Em “Sombras no paraíso” (1986), Kaurismaki nos apresenta a dois personagens principais, Llona que é caixa de supermercado e Nikander, motorista do caminhão de lixo. Apesar de suas funções, os dois tentam – nas poucas horas de descanso – se divertir e encontrar refúgio indo em bares e escutando música. Mas é perceptível o quanto o trabalho age como uma sombra que encobre até os momentos de prazer, transformando a vivência dessas personagens em frieza absoluta. É bastante claro ao longo do filme como os papéis desempenhados no campo profissional desmerecem quem eles são fora dessa realidade, como se não pudessem frequentar “bons” lugares, ouvir “boa” música, se divertir, etc. Os preconceitos narrados ao longo do filme permitem analisarmos que a vida dos dois protagonistas somente importa através do trabalho, e que essa perspectiva apenas é modificada quando os dois estão juntos, buscando outras possibilidades para suas existências, caminhando em direção ao lado sensível do humano que ainda resta neles.

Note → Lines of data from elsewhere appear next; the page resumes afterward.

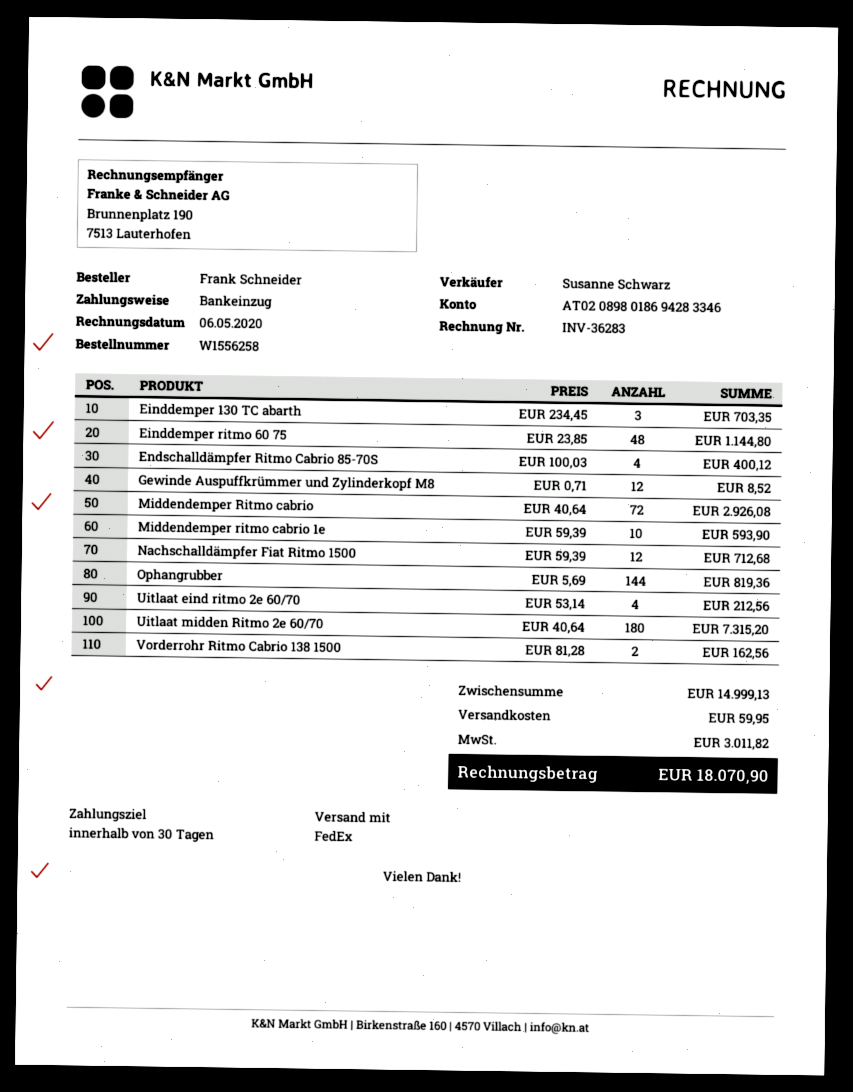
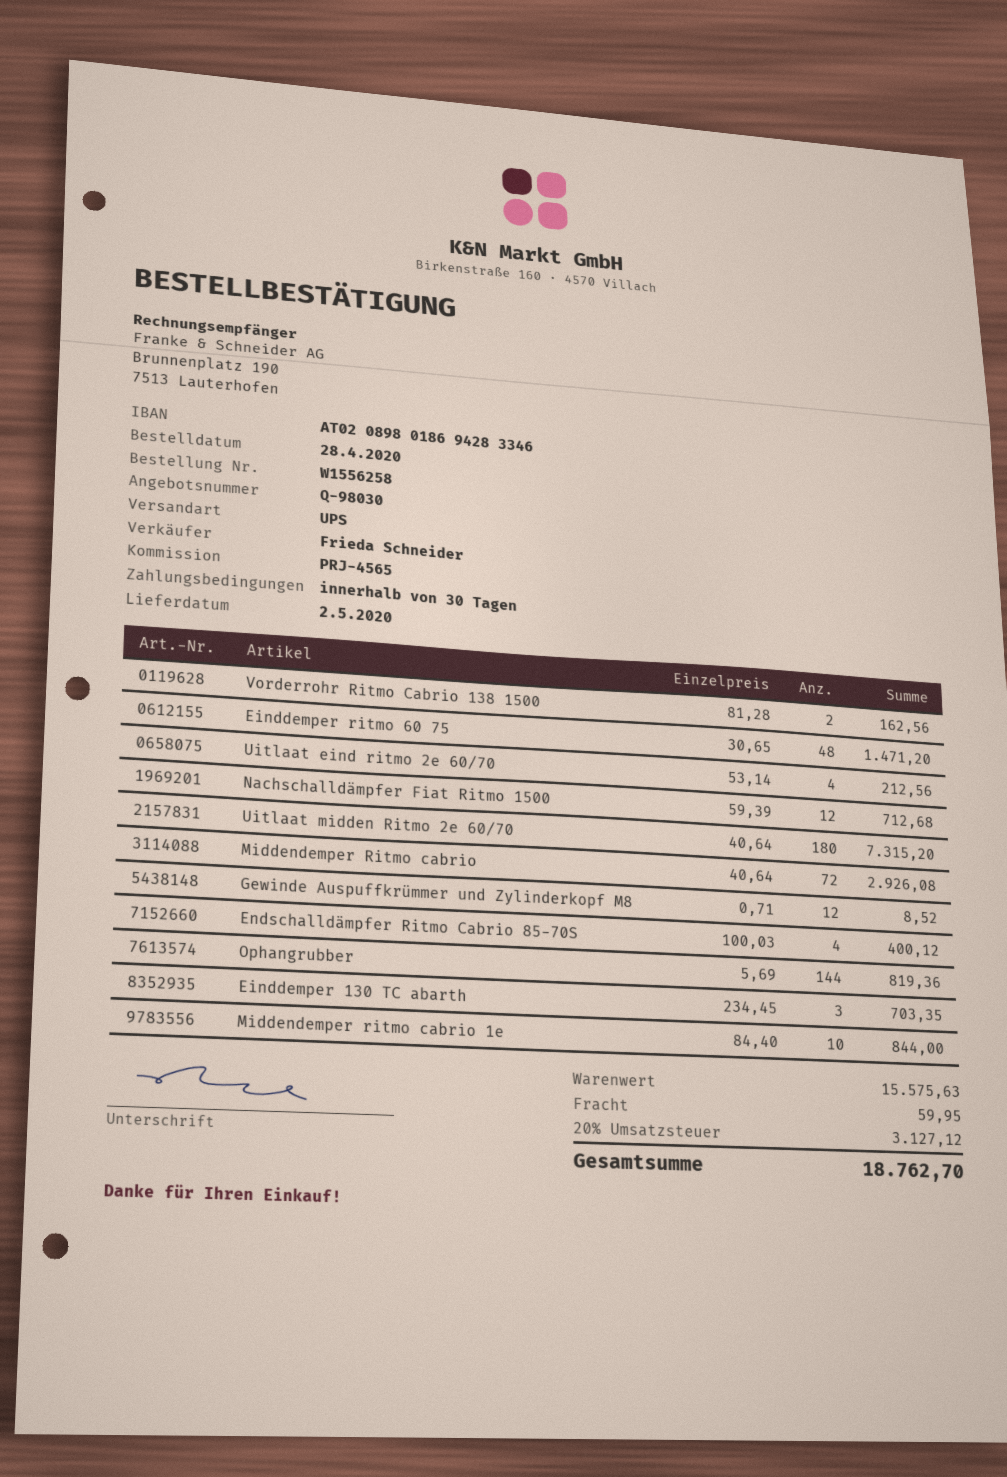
sales rep: Susanne Schwarz -> Frieda Schneider
shipping method: FedEx -> UPS
Einddemper ritmo 60 75: 48 x 23.85 = 1144.80 -> 48 x 30.65 = 1471.20
Middendemper ritmo cabrio 1e: 10 x 59.39 = 593.90 -> 10 x 84.40 = 844.00
subtotal: 14999.13 -> 15575.63
tax: 3011.82 -> 3127.12
total: 18070.90 -> 18762.70

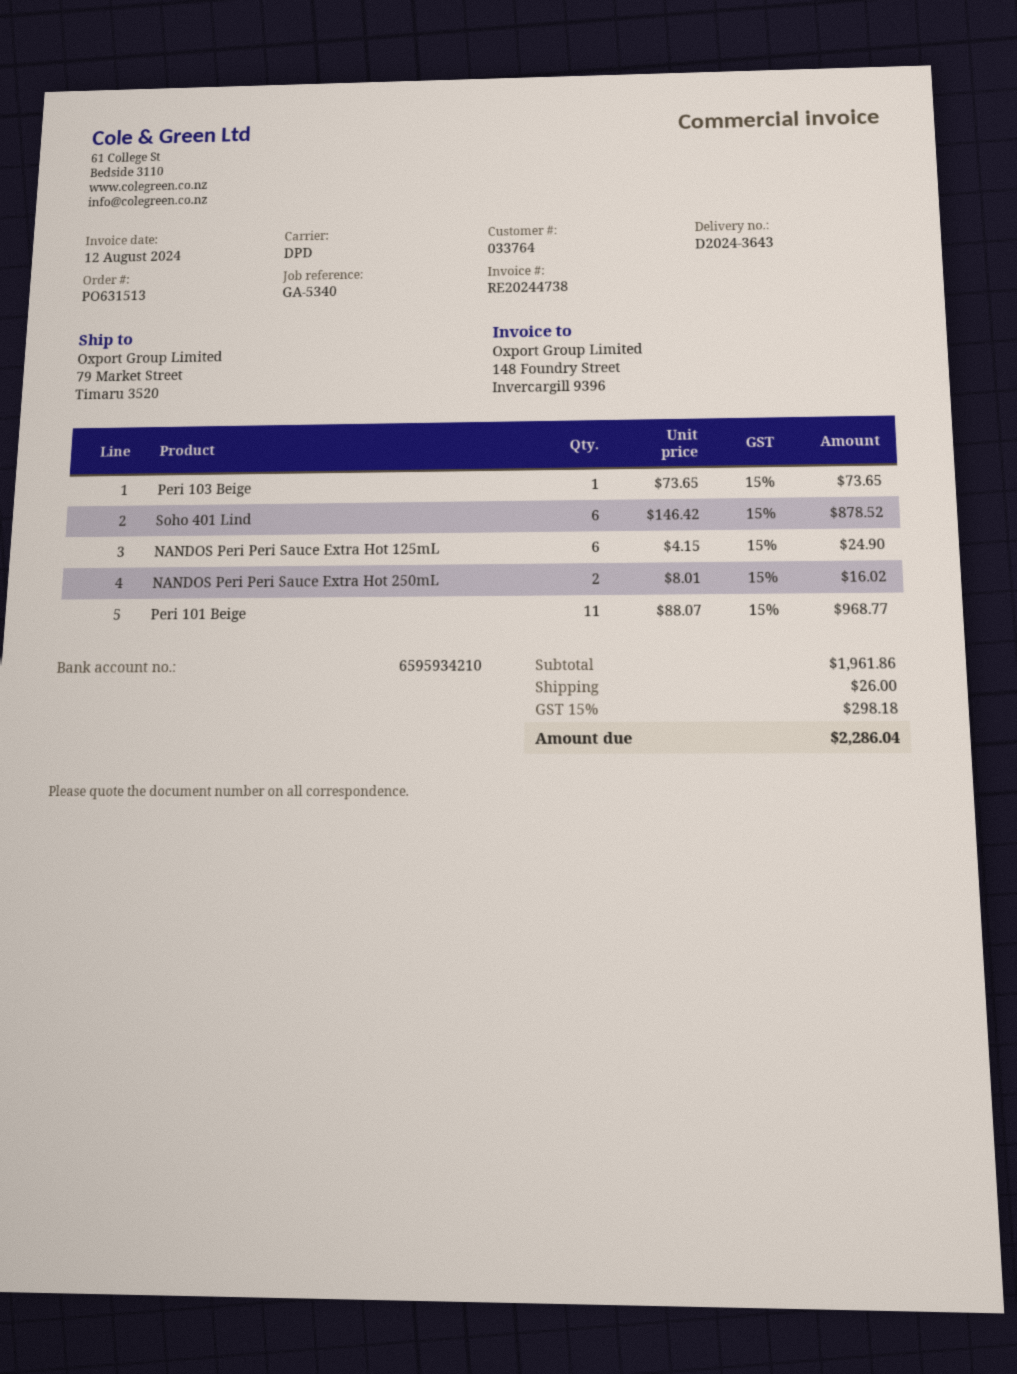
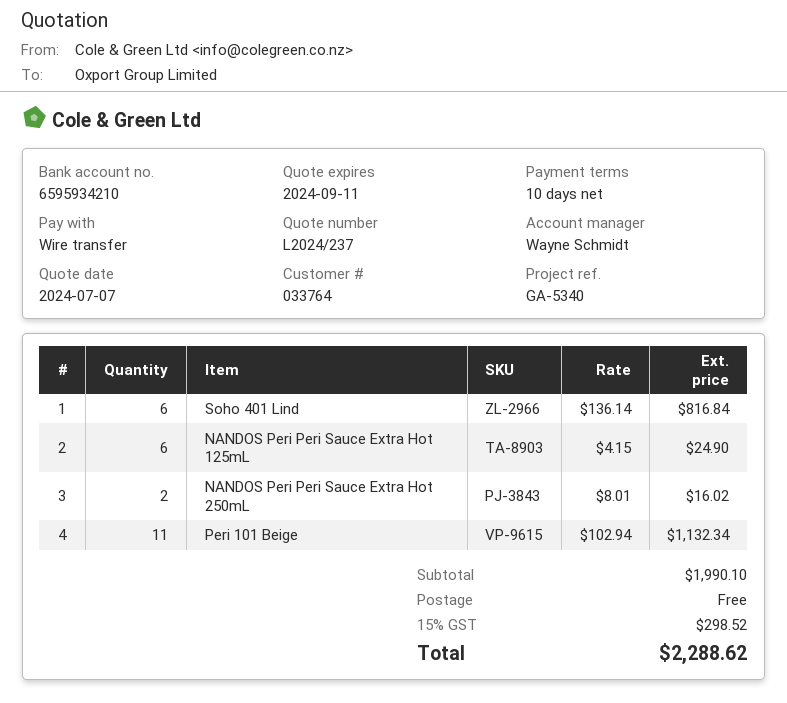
Peri 103 Beige: 1 x 73.65 = 73.65 -> none
Soho 401 Lind: 6 x 146.42 = 878.52 -> 6 x 136.14 = 816.84
Peri 101 Beige: 11 x 88.07 = 968.77 -> 11 x 102.94 = 1132.34
subtotal: 1961.86 -> 1990.10
shipping: 26.00 -> 0.00
tax: 15% = 298.18 -> 15% = 298.52
total: 2286.04 -> 2288.62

Em “Ariel” (1988), somos conduzidos para a história de Taisto, que nos minutos iniciais do filme perde seu pai – suicídio –. O protagonista decide sair da pequena cidade em que vivia até então e ir para a capital ganhar a vida, nesse processo passa por momentos complexos, em que a brutalidade e o individualismo surgem como os novos pilares de sua jornada. O desemprego e a realidade prisional são dois argumentos bastante trabalhados no filme, como possível solução para os temas abordados, Kaurismaki aponta o romance em tela como forma de redenção e esperança, através da fuga de Taisto com uma mulher e seu filhinho. Os três juntos embarcam em uma nova jornada em busca de outros caminhos, longe da cidade grande, evidenciando que os processos de infelicidade das personagens, são motivados também por esse progresso não pensado das cidades/capitais, que não conseguem garantir oportunidades para todos.

Por fim, o último filme da trilogia “A garota da fábrica de fósforos” (1990), traz Iris como personagem principal. A protagonista trabalha em uma fábrica de fósforos e mora com sua mãe e seu padrasto, vive uma relação bastante caótica e tão exploradora quanto a de seu emprego. Iris busca fora de casa encontrar abrigo, mas termina por esbarrar em outras situações difíceis. O cenário do trabalho de Iris é igualmente desolador, em uma fábrica majoritariamente com colegas mulheres é perceptível que as histórias que permeiam a protagonista são tão duras quanto a dela mesma. Esse cenário é modificado após um “golpe” que a personagem leva, seu plano de vingança é um dos mais originais e “baratos” possíveis – veneno de rato –, demonstrando mais uma vez, a preocupação do diretor em manter um roteiro estrategicamente pensado enquanto crítica social.

Com tudo isso, podemos pensar a obra fílmica de Kaurismaki como uma forte crítica ao sistema capitalista vigente, que apaga o humano em detrimento do lucro. As personagens sinalizam o desencanto do mundo e ao mesmo tempo tentam mudar seus destinos, os planos de fuga ou planos de vingança, metaforizados ou não, promovem o sentimento de esperança, trazendo em perspectiva que mesmo os “perdedores/proletariados” podem subverter as normas vigentes e ultrapassar o muro irredutível de uma vida em decadência. De alguma forma tais personagens conseguem “fissurar” o capitalismo, ao travarem uma luta pessoal, porém política, destoando do que era o esperado para o seu meio e estabelecendo outras possibilidades reais de vida.


Referências:

ARENDT, Hannah. As origens do totalitarismo. Anti-semitismo, imperialismo, totalitarismo. Cia das Letras, São Paulo, 1991.

FISHER, Mark. Realismo capitalista. Tradução Rodrigo Gonsalves, Jorge Adeodato, Maikel da Silveira. São Paulo: Autonomia Literária, 2020.

ZIZEK, Slavoj. Problema no paraíso. Do fim da história ao fim do capitalismo. Rio de Janeiro: Zahar, 2015.